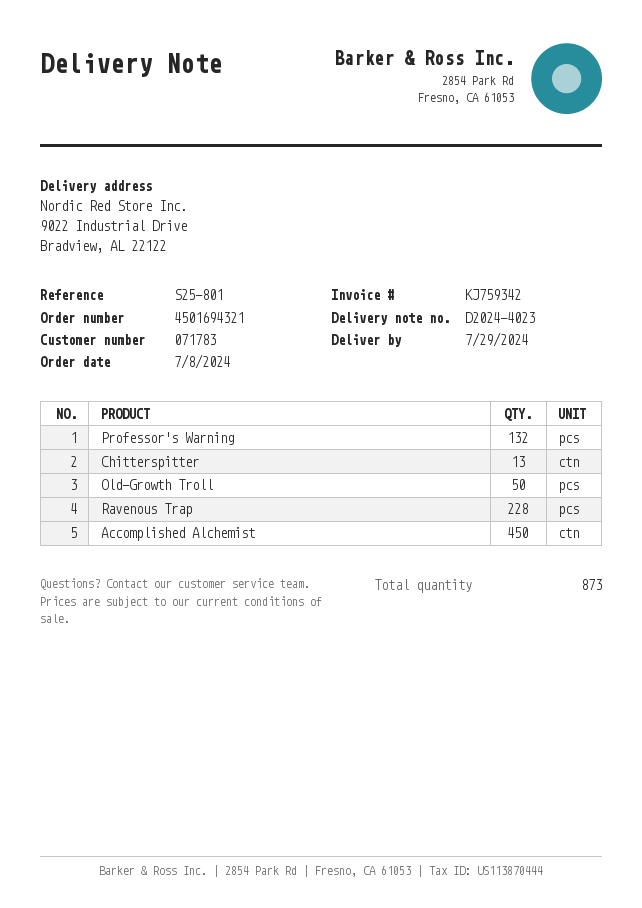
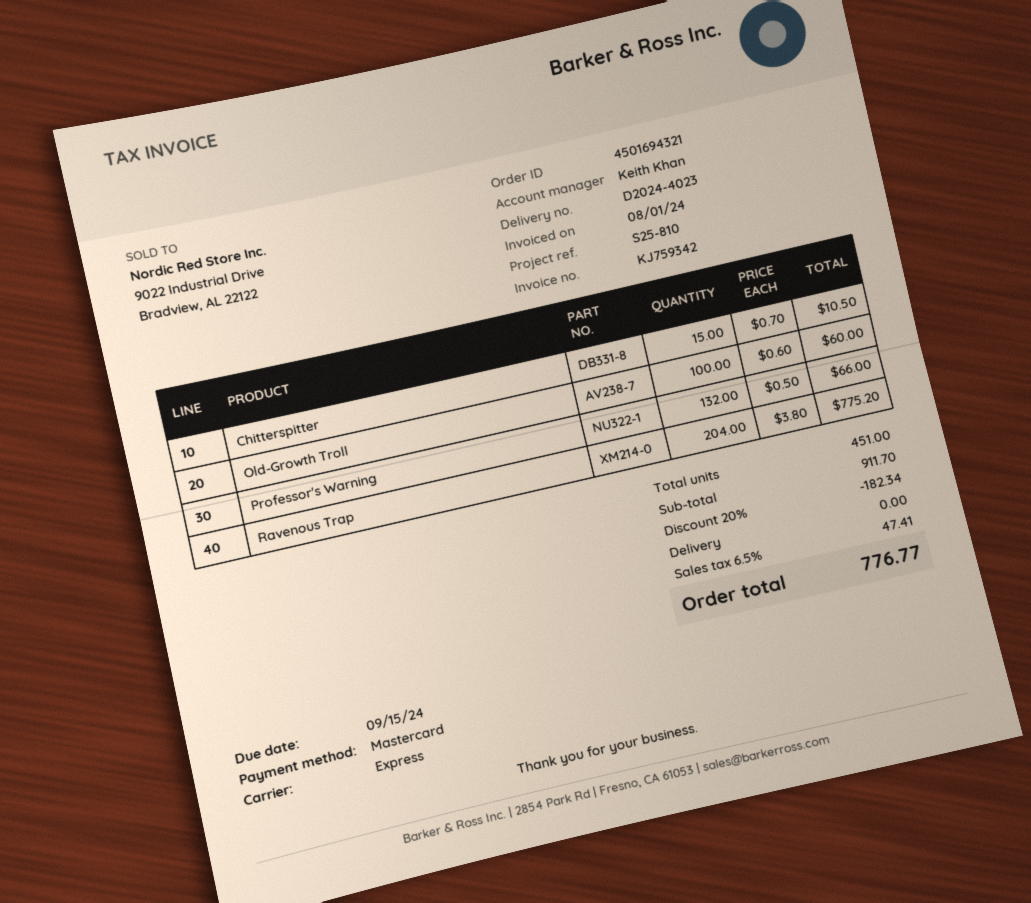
reference: S25-801 -> S25-810
Chitterspitter: 13 -> 15
Old-Growth Troll: 50 -> 100
Ravenous Trap: 228 -> 204
Accomplished Alchemist: 450 -> none
total quantity: 873 -> 451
---*---
> [What you are asked to do]: Give the lines from the one containing "Chitterspitter: 13 -> 15" through the end of the entries again, exactly as written and with no other lines.

> [Solved problem]:
Chitterspitter: 13 -> 15
Old-Growth Troll: 50 -> 100
Ravenous Trap: 228 -> 204
Accomplished Alchemist: 450 -> none
total quantity: 873 -> 451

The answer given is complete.